Басс ощупал мои мышцы, поворотил кругом и как следует рассмотрел, а Эппс все это время распространялся о моих замечательных качествах. Но его гость, казалось, проявлял мало интереса к этому предмету разговора, и в конце концов они переменили тему. Басс вскоре уехал, напоследок одарив меня еще одним многозначительным и хитрым взглядом, рысью выезжая со двора.
После его отъезда я получил пропуск и отправился к Таннеру – не к Питеру Таннеру, о котором уже упоминал прежде, а к одному из его родственников. Я играл там весь день и бо́льшую часть ночи, а следующий день, воскресенье, провел в своей хижине. В понедельник я переправился через байю, следуя к Дугласу Маршаллу в сопровождении всех рабов Эппса, а во вторник уехал в дом старого Норвуда (его плантация – третья после Маршалла, на той же стороне реки).
Поместье Норвуда ныне принадлежит мисс Мэри Маккой, чудесной девушке около двадцати лет от роду. Она чудо и украшение Байю-Бёф. В ее владении около сотни работников, не считая огромного числа домашних слуг, дворовых боев и маленьких детей. За главного управляющего у нее деверь, который живет в соседнем поместье. Госпожу Маккой обожают все ее невольники, и воистину у них есть причины быть благодарными за то, что они попали в такие мягкие руки. Нигде на всем байю не бывает таких пиров, такого веселья, как у молодой мадам Маккой
[99]
. А в рождественские каникулы стар и млад со всей округи стремятся к Маккой еще охотнее, чем в любое иное место. Ибо нигде больше не отведают они столь вкусной еды и не испытают столь приятного обращения с ними. Никого здесь так не любят – никто не занимает такого большого пространства в сердцах тысяч рабов, как молодая мадам Маккой, сирота и хозяйка поместья старого Норвуда.

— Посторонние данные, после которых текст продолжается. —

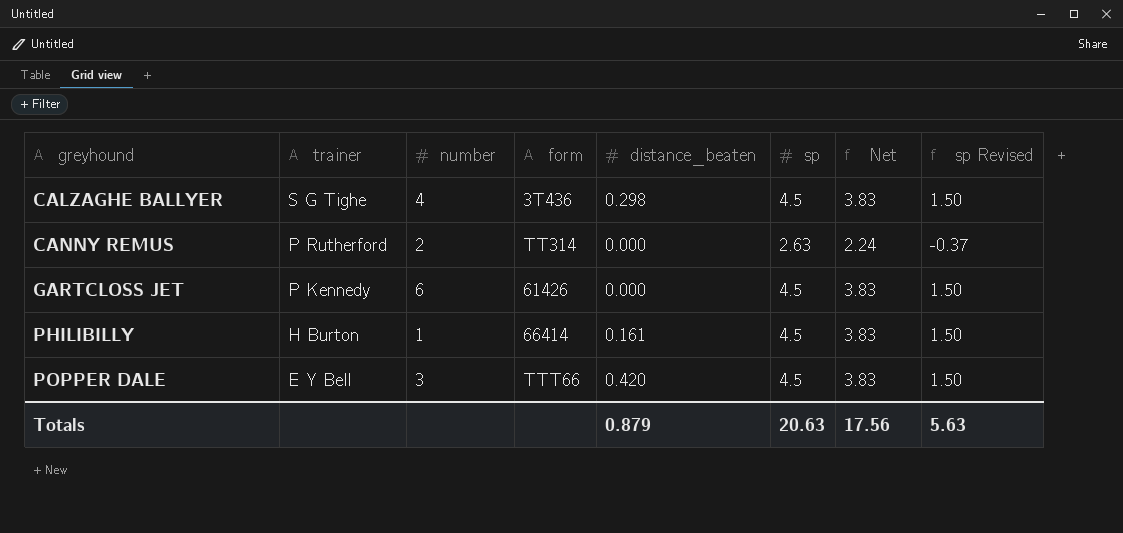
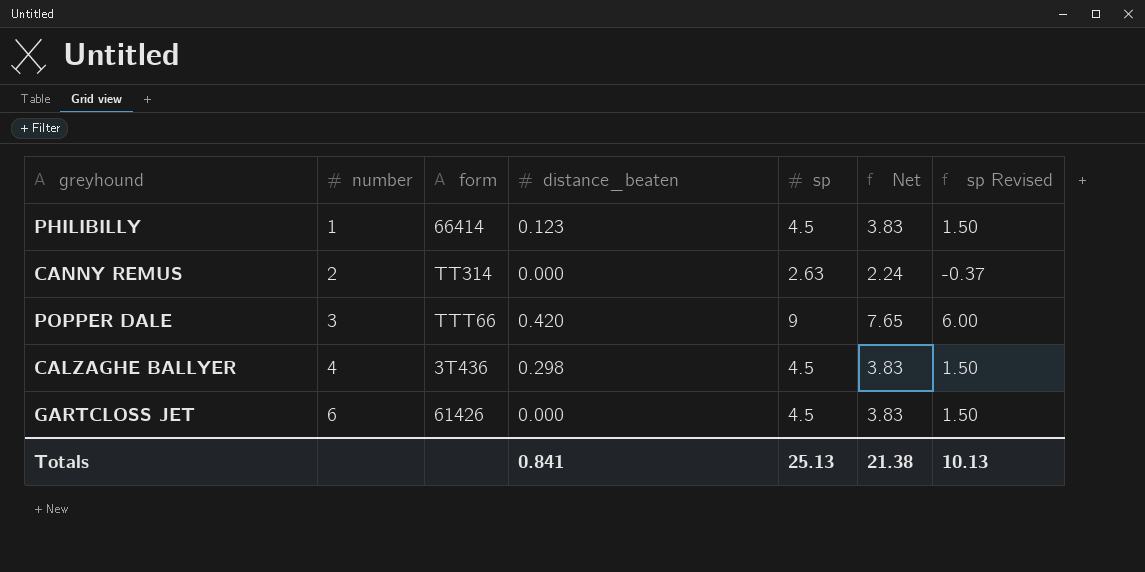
row order: greyhound ascending -> number ascending
column trainer | position: 2 -> none
PHILIBILLY | distance_beaten: 0.161 -> 0.123
POPPER DALE | sp: 4.5 -> 9
POPPER DALE | Net: 3.83 -> 7.65
POPPER DALE | sp Revised: 1.50 -> 6.00
Totals | distance_beaten: 0.879 -> 0.841
Totals | sp: 20.63 -> 25.13
Totals | Net: 17.56 -> 21.38
Totals | sp Revised: 5.63 -> 10.13

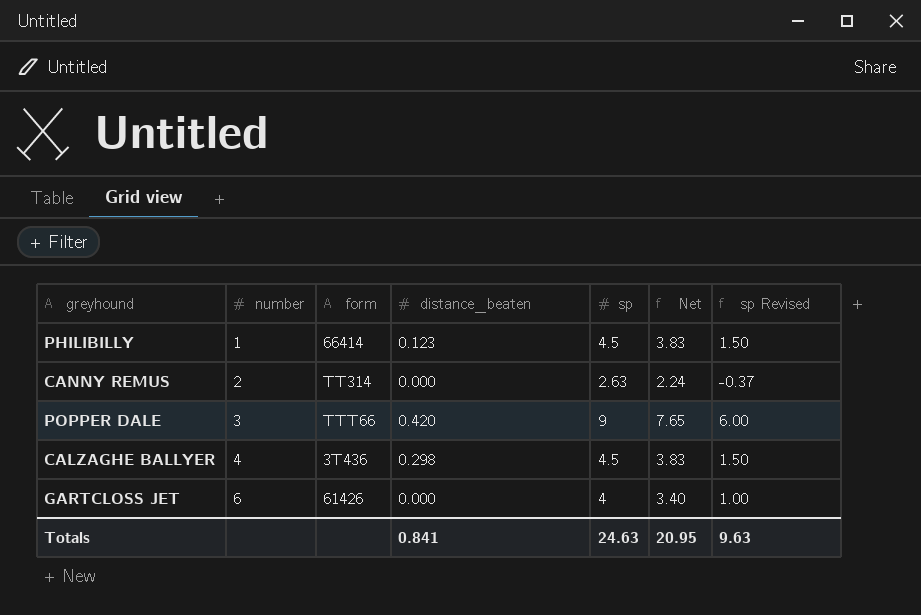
GARTCLOSS JET | sp: 4.5 -> 4
GARTCLOSS JET | Net: 3.83 -> 3.40
GARTCLOSS JET | sp Revised: 1.50 -> 1.00
Totals | sp: 25.13 -> 24.63
Totals | Net: 21.38 -> 20.95
Totals | sp Revised: 10.13 -> 9.63

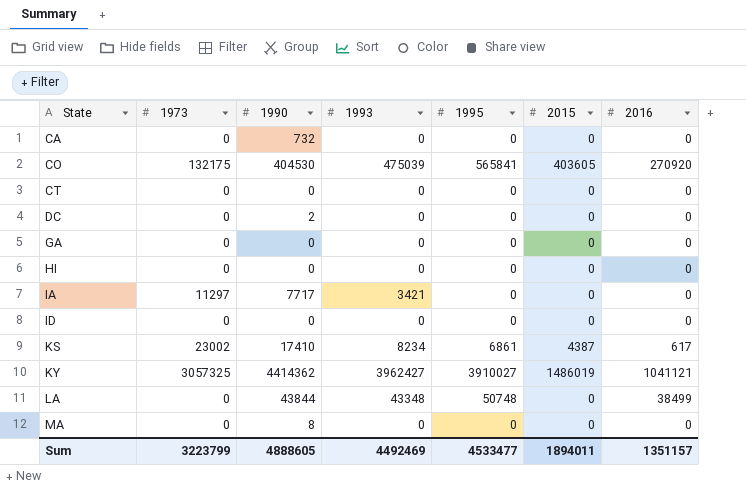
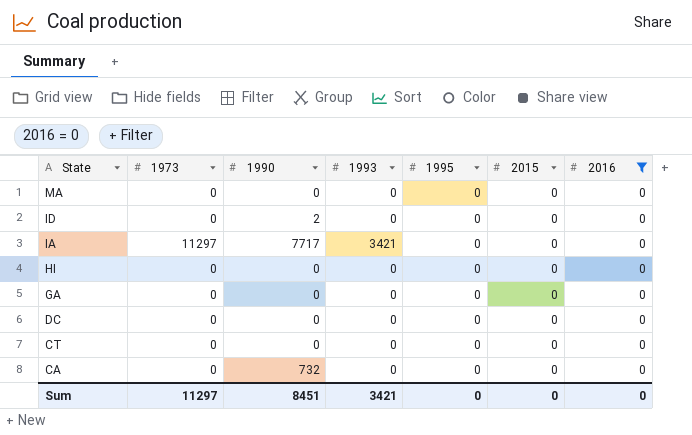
filter: none -> 2016 = 0
row order: State ascending -> State descending
MA | 1990: 8 -> 0
ID | 1990: 0 -> 2
DC | 1990: 2 -> 0
Sum | 1973: 3223799 -> 11297
Sum | 1990: 4888605 -> 8451
Sum | 1993: 4492469 -> 3421
Sum | 1995: 4533477 -> 0
Sum | 2015: 1894011 -> 0
Sum | 2016: 1351157 -> 0

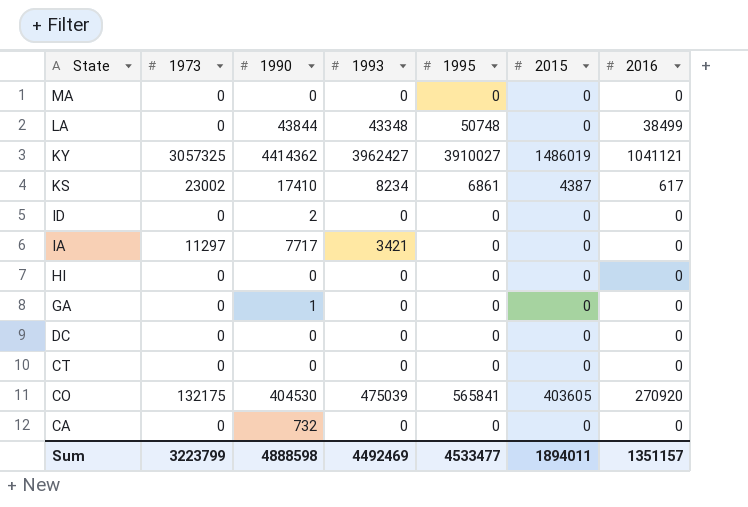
filter: 2016 = 0 -> none
GA | 1990: 0 -> 1
Sum | 1973: 11297 -> 3223799
Sum | 1990: 8451 -> 4888598
Sum | 1993: 3421 -> 4492469
Sum | 1995: 0 -> 4533477
Sum | 2015: 0 -> 1894011
Sum | 2016: 0 -> 1351157

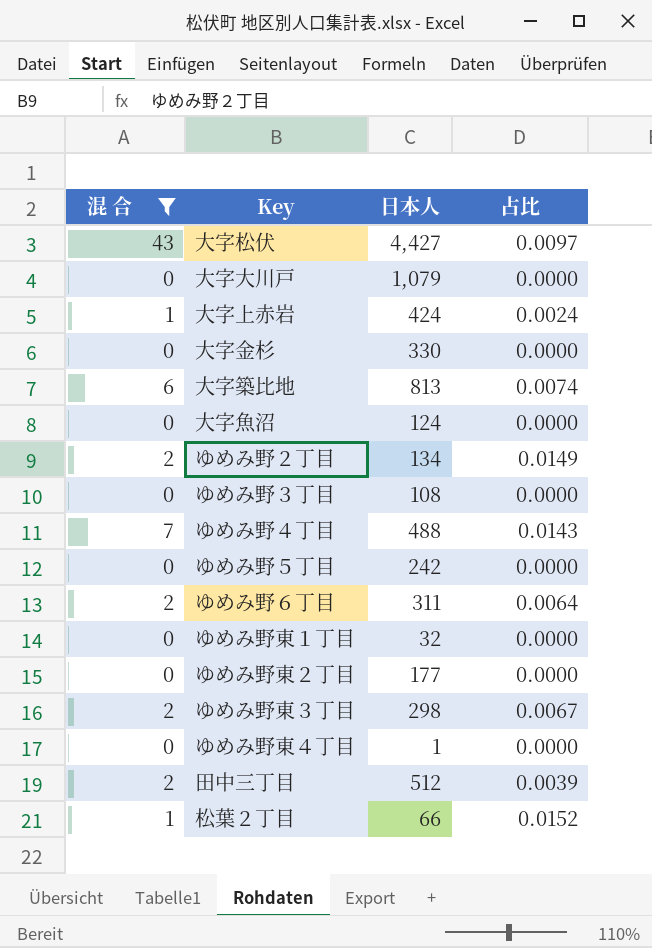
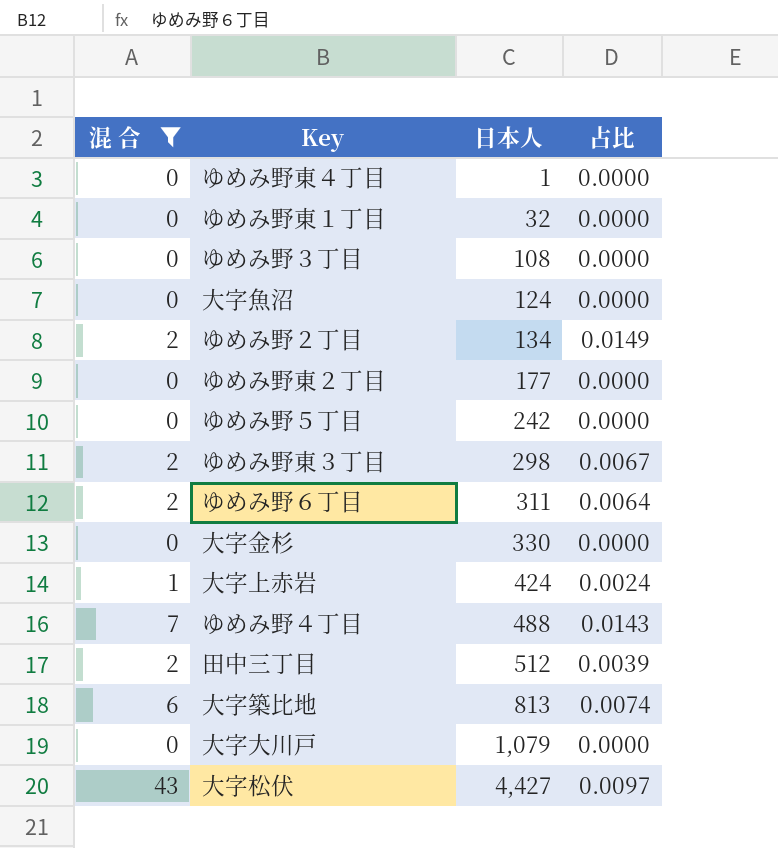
row order: none -> 日本人 ascending
row 松葉２丁目: 1 | 66 | 0.0152 -> none

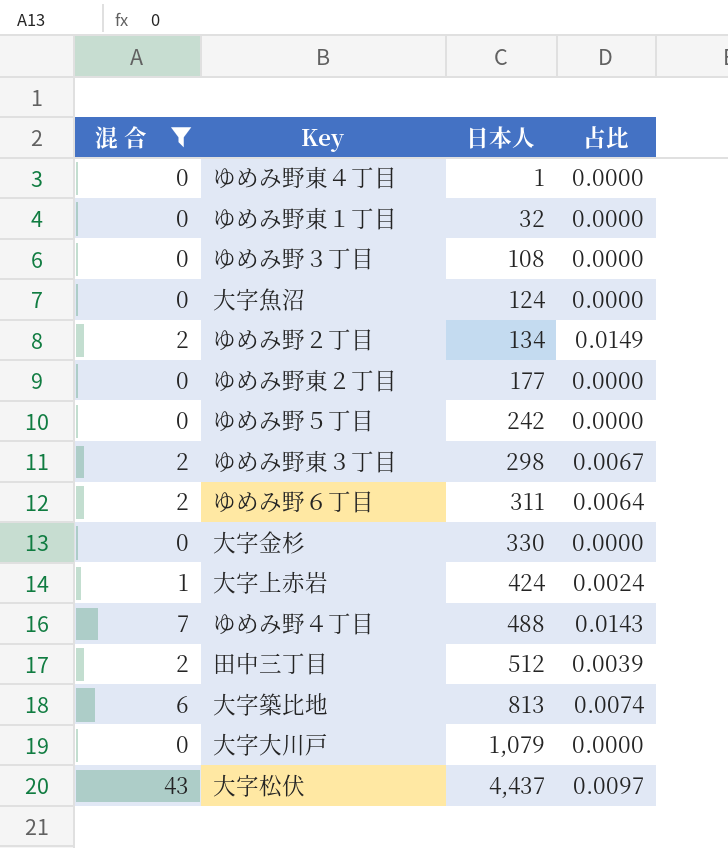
大字松伏 | 日本人: 4,427 -> 4,437

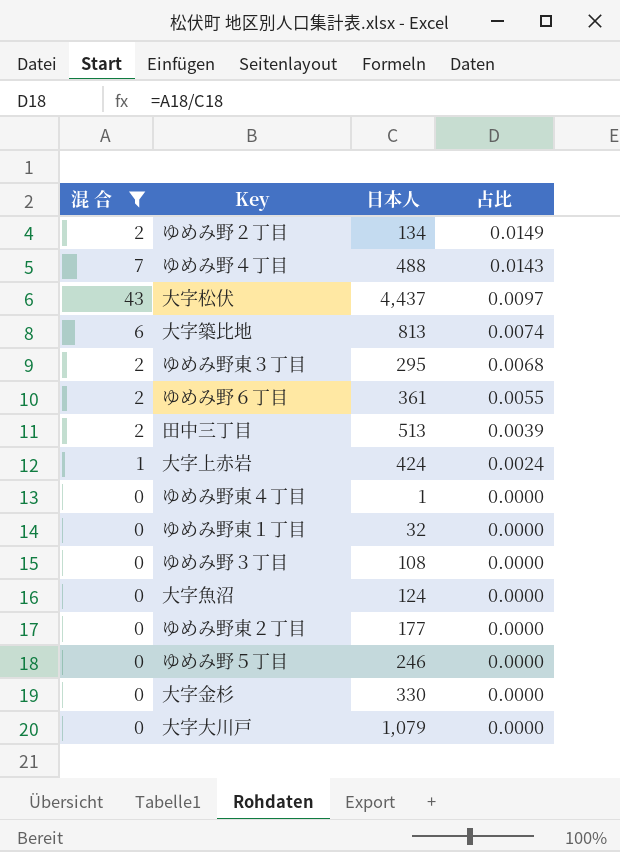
row order: 日本人 ascending -> 占比 descending
ゆめみ野東３丁目 | 日本人: 298 -> 295
ゆめみ野東３丁目 | 占比: 0.0067 -> 0.0068
ゆめみ野６丁目 | 日本人: 311 -> 361
ゆめみ野６丁目 | 占比: 0.0064 -> 0.0055
田中三丁目 | 日本人: 512 -> 513
ゆめみ野５丁目 | 日本人: 242 -> 246

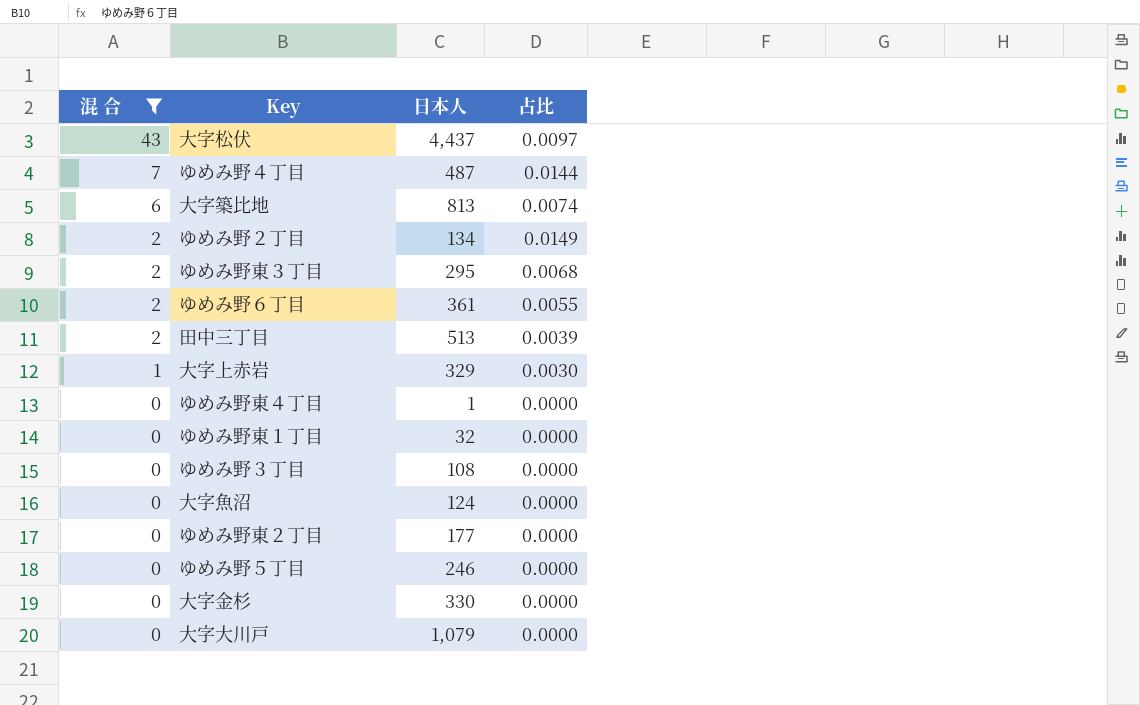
row order: 占比 descending -> 混 合 descending
ゆめみ野４丁目 | 日本人: 488 -> 487
ゆめみ野４丁目 | 占比: 0.0143 -> 0.0144
大字上赤岩 | 日本人: 424 -> 329
大字上赤岩 | 占比: 0.0024 -> 0.0030

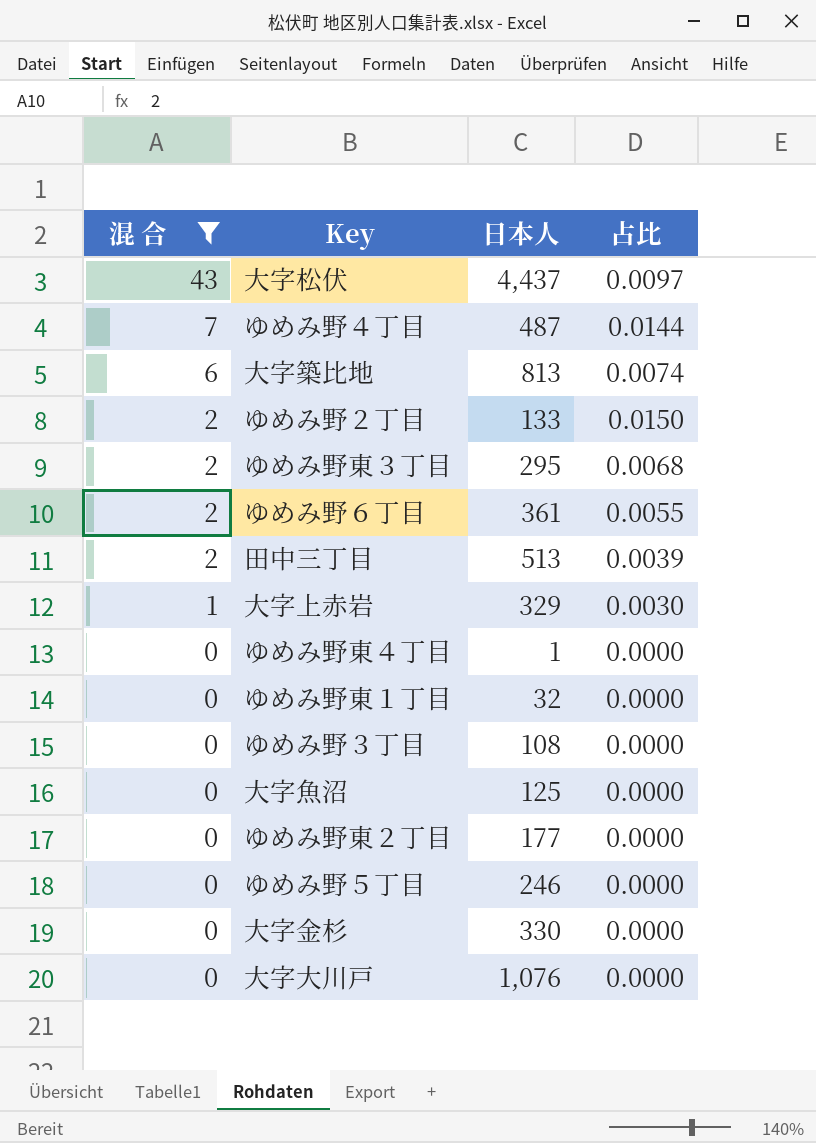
ゆめみ野２丁目 | 日本人: 134 -> 133
ゆめみ野２丁目 | 占比: 0.0149 -> 0.0150
大字魚沼 | 日本人: 124 -> 125
大字大川戸 | 日本人: 1,079 -> 1,076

Прибыв в ее владения, я обнаружил, что две или три сотни гостей уже собрались. Стол был накрыт в длинном строении, которое она возвела исключительно для того, чтобы в нем танцевали ее невольники. На столе присутствовали все виды яств, какие только есть в этих местах, и общим согласием было установлено, что лучше рождественского ужина на свете и быть не может. Запеченные индейки, поросята, цыплята, утки и всевозможные иные кушанья, печеные, вареные и тушеные, выстроились во всю длину бесконечного стола, а свободные места между ними были заполнены желе, глазированными тортами и всевозможной выпечкой. Молодая хозяйка расхаживала вдоль стола, находя улыбку и доброе слово для каждого, и, казалось, от души наслаждалась происходящим.
Когда ужин был окончен, столы убрали, чтобы освободить место для танцоров. Я настроил скрипку и завел живую мелодию. Пока одни гости затеялись плясать подвижный рил, другие отбивали такт и напевали свои простые, но мелодичные песенки, наполнявшие огромное помещение музыкой, мешавшейся со звуками человеческих голосов и топотом множества ног.